## Work to complete
Repeat, exactly as they appear, the lines from the one with "- Wie wird eine" through the last line of the entries below, but none of the pictures.
##############################
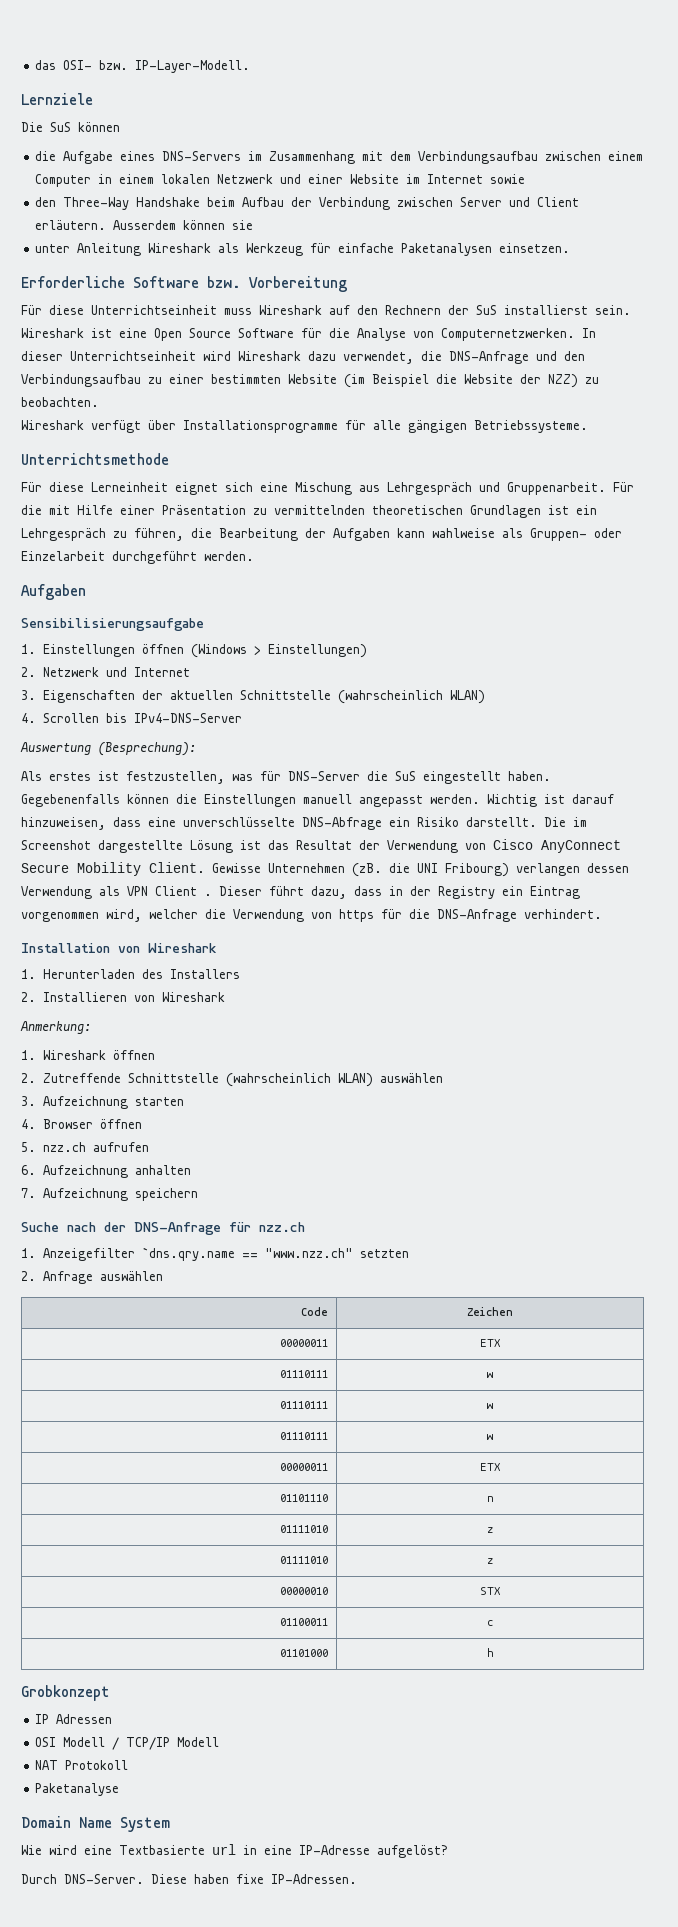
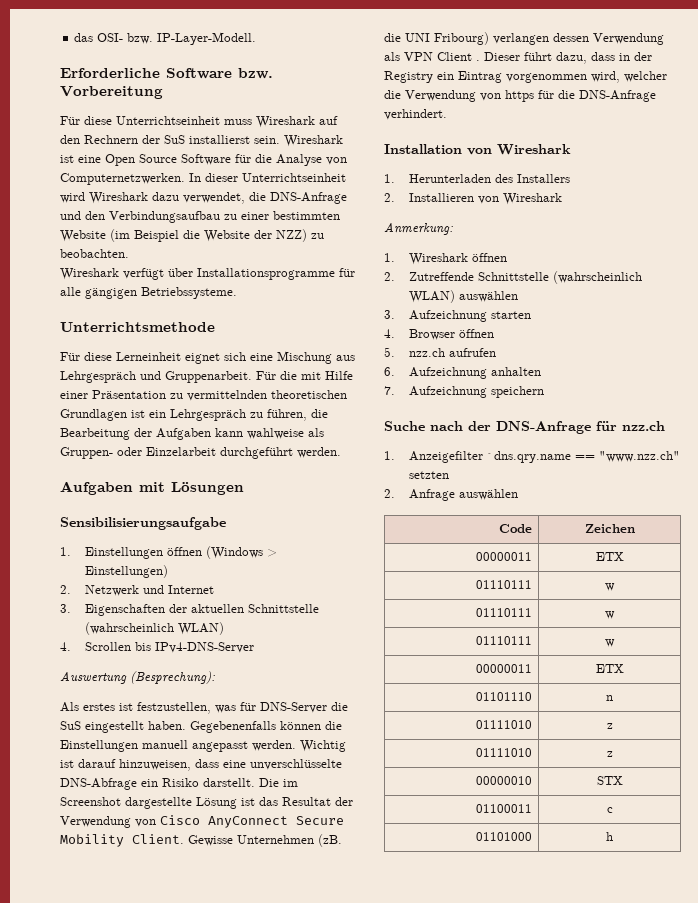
- Lernziele
- Die SuS können
- die Aufgabe eines DNS-Servers im Zusammenhang mit dem Verbindungsaufbau zwischen einem Computer in einem lokalen Netzwerk und einer Website im Internet sowie
- den Three-Way Handshake beim Aufbau der Verbindung zwischen Server und Client erläutern. Ausserdem können sie
- unter Anleitung Wireshark als Werkzeug für einfache Paketanalysen einsetzen.
  Für die mit Hilfe einer Präsentation zu vermittelnden theoretischen Grundlagen ist ein Lehrgespräch zu führen, die Bearbeitung der Aufgaben kann wahlweise als Gruppen- oder Einzelarbeit durchgeführt werden.
- Aufgaben
+ Aufgaben mit Lösungen
- Grobkonzept
- IP Adressen
- OSI Modell / TCP/IP Modell
- NAT Protokoll
- Paketanalyse
- Domain Name System
- Wie wird eine Textbasierte url in eine IP-Adresse aufgelöst?
- Durch DNS-Server. Diese haben fixe IP-Adressen.

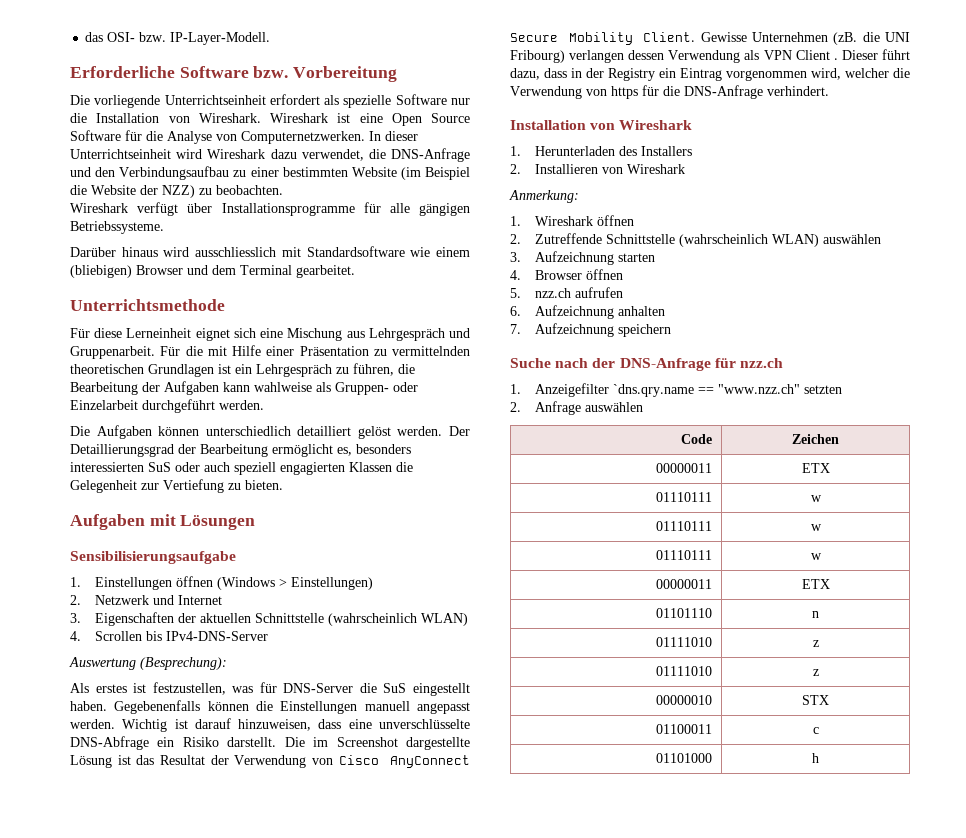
- Für diese Unterrichtseinheit muss Wireshark auf den Rechnern der SuS installierst sein.
+ Die vorliegende Unterrichtseinheit erfordert als spezielle Software nur die Installation von Wireshark.
+ Darüber hinaus wird ausschliesslich mit Standardsoftware wie einem (bliebigen) Browser und dem Terminal gearbeitet.
+ Die Aufgaben können unterschiedlich detailliert gelöst werden. Der Detaillierungsgrad der Bearbeitung ermöglicht es, besonders interessierten SuS oder auch speziell engagierten Klassen die Gelegenheit zur Vertiefung zu bieten.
##############################
## Output below
- Wie wird eine Textbasierte url in eine IP-Adresse aufgelöst?
- Durch DNS-Server. Diese haben fixe IP-Adressen.

- Für diese Unterrichtseinheit muss Wireshark auf den Rechnern der SuS installierst sein.
+ Die vorliegende Unterrichtseinheit erfordert als spezielle Software nur die Installation von Wireshark.
+ Darüber hinaus wird ausschliesslich mit Standardsoftware wie einem (bliebigen) Browser und dem Terminal gearbeitet.
+ Die Aufgaben können unterschiedlich detailliert gelöst werden. Der Detaillierungsgrad der Bearbeitung ermöglicht es, besonders interessierten SuS oder auch speziell engagierten Klassen die Gelegenheit zur Vertiefung zu bieten.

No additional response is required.